[Dataset records Boundary: Start]

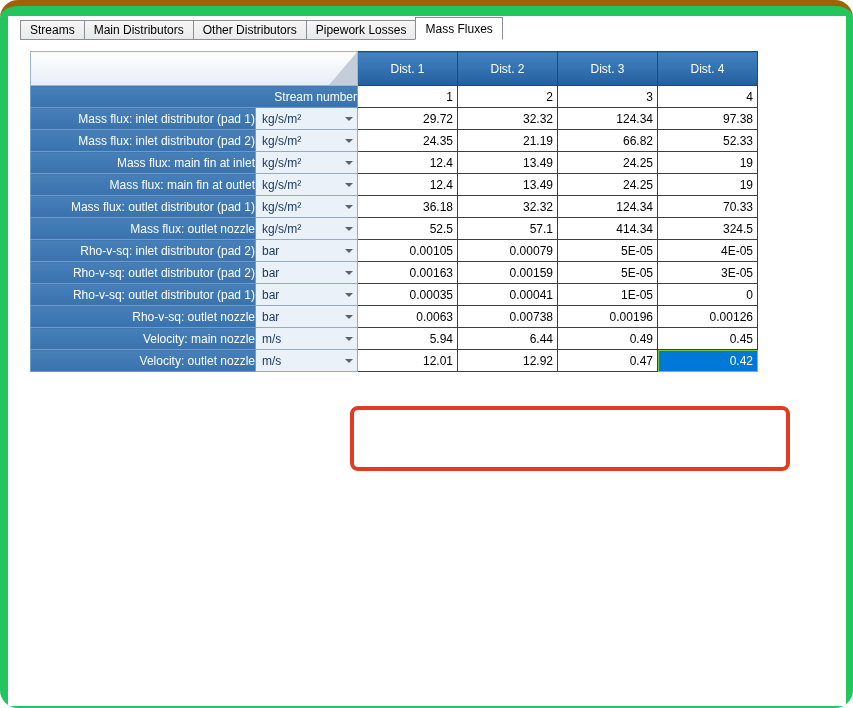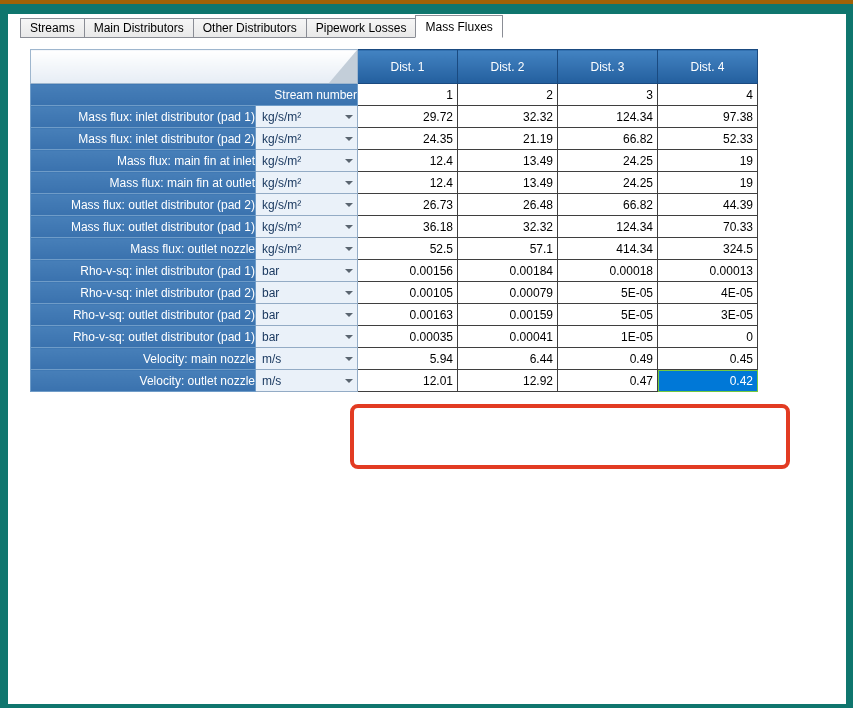--- a/index.html
+++ b/index.html
@@ -3,23 +3,24 @@
 <meta charset="utf-8">
 <style>
   * { box-sizing: border-box; margin: 0; padding: 0; }
   html, body { background: #ffffff; }
   body { font-family: "Liberation Sans", sans-serif; }
 
   .screen {
     position: relative;
     width: 853px;
     height: 708px;
-    background: #0f766e;
+    background: #22c55e;
     overflow: hidden;
-    border-top: 4px solid #a16207;
+    border-top: 6px solid #a16207;
+    border-radius: 18px;
   }
   .panel {
     position: absolute;
     left: 8px; top: 10px;
     width: 838px; height: 690px;
     background: #ffffff;
   }
 
   
   .tabstrip {
@@ -203,52 +204,36 @@
           </tr>
           <tr>
             <td class="label">Mass flux: main fin at outlet</td>
             <td class="unit"><span>kg/s/m²</span><span class="dd-arrow"></span></td>
             <td class="val">12.4</td>
             <td class="val">13.49</td>
             <td class="val">24.25</td>
             <td class="val">19</td>
           </tr>
           <tr>
-            <td class="label">Mass flux: outlet distributor (pad 2)</td>
-            <td class="unit"><span>kg/s/m²</span><span class="dd-arrow"></span></td>
-            <td class="val">26.73</td>
-            <td class="val">26.48</td>
-            <td class="val">66.82</td>
-            <td class="val">44.39</td>
-          </tr>
-          <tr>
             <td class="label">Mass flux: outlet distributor (pad 1)</td>
             <td class="unit"><span>kg/s/m²</span><span class="dd-arrow"></span></td>
             <td class="val">36.18</td>
             <td class="val">32.32</td>
             <td class="val">124.34</td>
             <td class="val">70.33</td>
           </tr>
           <tr>
             <td class="label">Mass flux: outlet nozzle</td>
             <td class="unit"><span>kg/s/m²</span><span class="dd-arrow"></span></td>
             <td class="val">52.5</td>
             <td class="val">57.1</td>
             <td class="val">414.34</td>
             <td class="val">324.5</td>
           </tr>
           <tr>
-            <td class="label">Rho-v-sq: inlet distributor (pad 1)</td>
-            <td class="unit"><span>bar</span><span class="dd-arrow"></span></td>
-            <td class="val">0.00156</td>
-            <td class="val">0.00184</td>
-            <td class="val">0.00018</td>
-            <td class="val">0.00013</td>
-          </tr>
-          <tr>
             <td class="label">Rho-v-sq: inlet distributor (pad 2)</td>
             <td class="unit"><span>bar</span><span class="dd-arrow"></span></td>
             <td class="val">0.00105</td>
             <td class="val">0.00079</td>
             <td class="val">5E-05</td>
             <td class="val">4E-05</td>
           </tr>
           <tr>
             <td class="label">Rho-v-sq: outlet distributor (pad 2)</td>
             <td class="unit"><span>bar</span><span class="dd-arrow"></span></td>
@@ -257,20 +242,28 @@
             <td class="val">5E-05</td>
             <td class="val">3E-05</td>
           </tr>
           <tr>
             <td class="label">Rho-v-sq: outlet distributor (pad 1)</td>
             <td class="unit"><span>bar</span><span class="dd-arrow"></span></td>
             <td class="val">0.00035</td>
             <td class="val">0.00041</td>
             <td class="val">1E-05</td>
             <td class="val">0</td>
+          </tr>
+          <tr>
+            <td class="label">Rho-v-sq: outlet nozzle</td>
+            <td class="unit"><span>bar</span><span class="dd-arrow"></span></td>
+            <td class="val">0.0063</td>
+            <td class="val">0.00738</td>
+            <td class="val">0.00196</td>
+            <td class="val">0.00126</td>
           </tr>
           <tr>
             <td class="label">Velocity: main nozzle</td>
             <td class="unit"><span>m/s</span><span class="dd-arrow"></span></td>
             <td class="val">5.94</td>
             <td class="val">6.44</td>
             <td class="val">0.49</td>
             <td class="val">0.45</td>
           </tr>
           <tr>

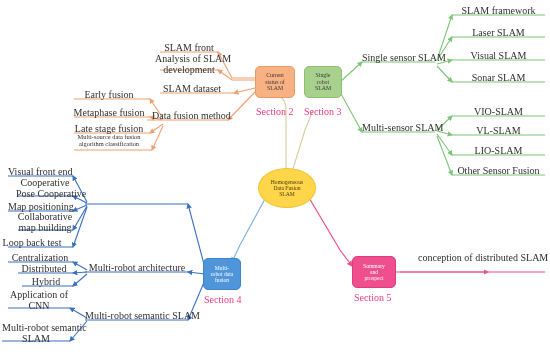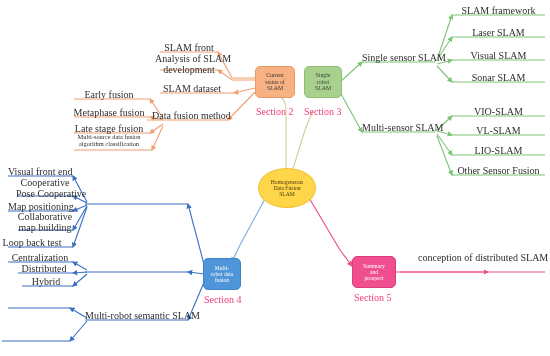--- a/index.html
+++ b/index.html
@@ -246,38 +246,47 @@
 
   <div class="node node-blue" style="left:203px;top:258px;width:38px;height:32px;font-size:5.6px;">
     <div>
       <div>Multi-</div>
       <div>robot data</div>
       <div>fusion</div>
     </div>
   </div>
   <div class="seclabel" style="left:204px;top:294px;">Section 4</div>
 
+  <div class="leaf t73" style="left:85px;top:262px;width:104px;">Multi-robot architecture</div>
   <div class="leaf t73" style="left:85px;top:310px;width:104px;">Multi-robot semantic SLAM</div>
 
   <div class="leaf t73" style="left:8px;top:166px;width:64px;">Visual front end</div>
   <div class="leaf t73" style="left:16px;top:177px;width:58px;">
     <div>Cooperative</div>
     <div>Pose Cooperative</div>
   </div>
   <div class="leaf t73" style="left:8px;top:201px;width:64px;">Map positioning</div>
   <div class="leaf t73" style="left:16px;top:211px;width:58px;">
     <div>Collaborative</div>
     <div>map building</div>
   </div>
   <div class="leaf t73" style="left:0;top:237px;width:64px;">Loop back test</div>
 
   <div class="leaf t73" style="left:8px;top:252px;width:64px;">Centralization</div>
   <div class="leaf t73" style="left:16px;top:263px;width:56px;">Distributed</div>
   <div class="leaf t73" style="left:20px;top:276px;width:52px;">Hybrid</div>
 
+  <div class="leaf t73" style="left:8px;top:289px;width:62px;">
+    <div>Application of</div>
+    <div>CNN</div>
+  </div>
+  <div class="leaf t73" style="left:2px;top:322px;width:68px;">
+    <div>Multi-robot semantic</div>
+    <div>SLAM</div>
+  </div>
 
   <div class="node node-pink" style="left:352px;top:256px;width:44px;height:32px;font-size:5.6px;">
     <div>
       <div>Summary</div>
       <div>and</div>
       <div>prospect</div>
     </div>
   </div>
   <div class="seclabel" style="left:354px;top:292px;">Section 5</div>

[Dataset records Boundary: End]

**About this exercise**
Read the records above. Show each line that has the string "seclabel".

**Your solution**
   <div class="seclabel" style="left:204px;top:294px;">Section 4</div>
   <div class="seclabel" style="left:354px;top:292px;">Section 5</div>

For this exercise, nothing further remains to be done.